Problem to solve: Transcribe the data exactly, omitting whatever pictures it holds.

--------------------------------------------------

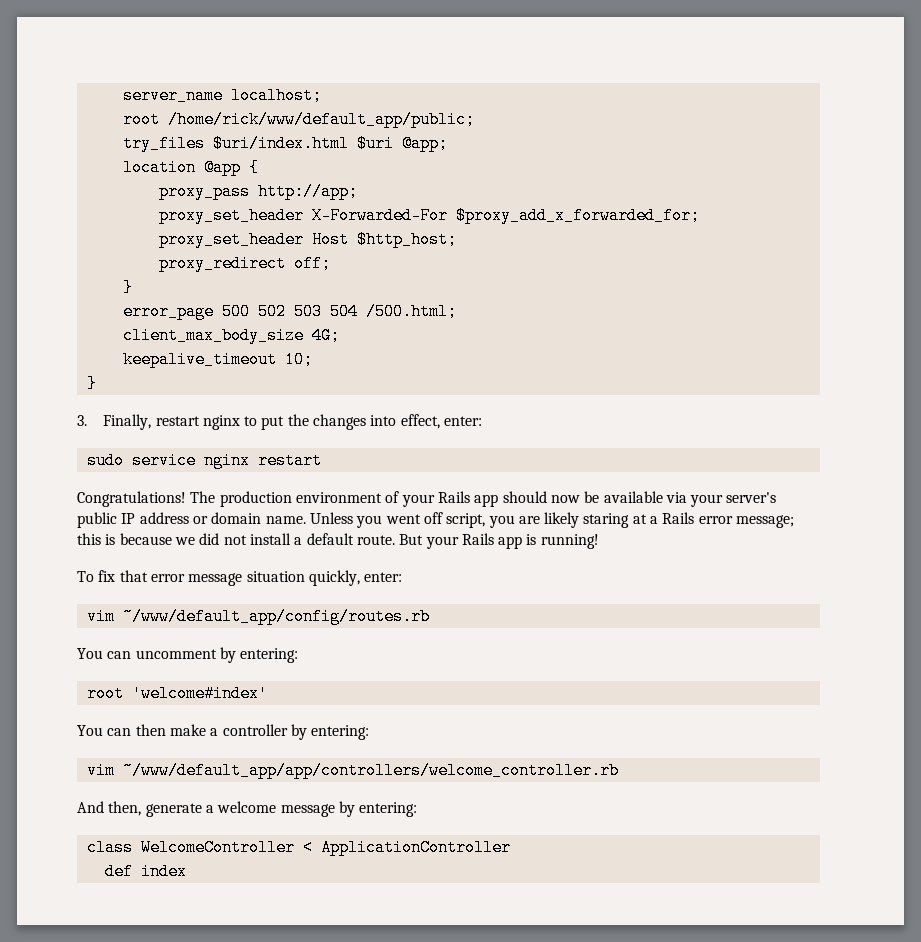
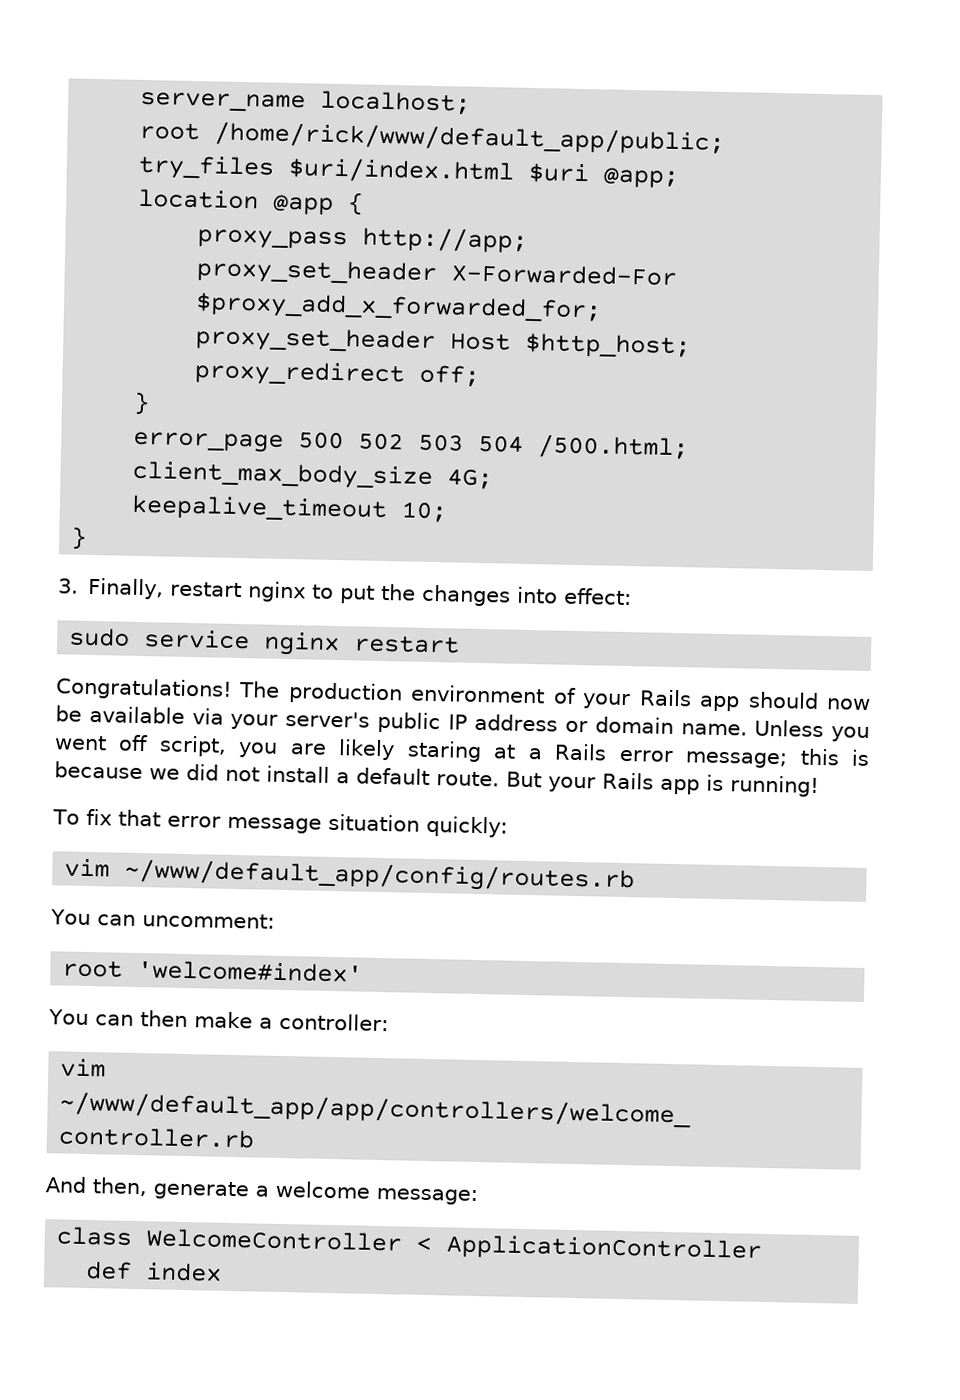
- 3. Finally, restart nginx to put the changes into effect, enter:
+ 3. Finally, restart nginx to put the changes into effect:
- To fix that error message situation quickly, enter:
+ To fix that error message situation quickly:
- You can uncomment by entering:
+ You can uncomment:
- You can then make a controller by entering:
+ You can then make a controller:
- And then, generate a welcome message by entering:
+ And then, generate a welcome message:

--------------------------------------------------

Output of the task:
- 3. Finally, restart nginx to put the changes into effect, enter:
+ 3. Finally, restart nginx to put the changes into effect:
- To fix that error message situation quickly, enter:
+ To fix that error message situation quickly:
- You can uncomment by entering:
+ You can uncomment:
- You can then make a controller by entering:
+ You can then make a controller:
- And then, generate a welcome message by entering:
+ And then, generate a welcome message:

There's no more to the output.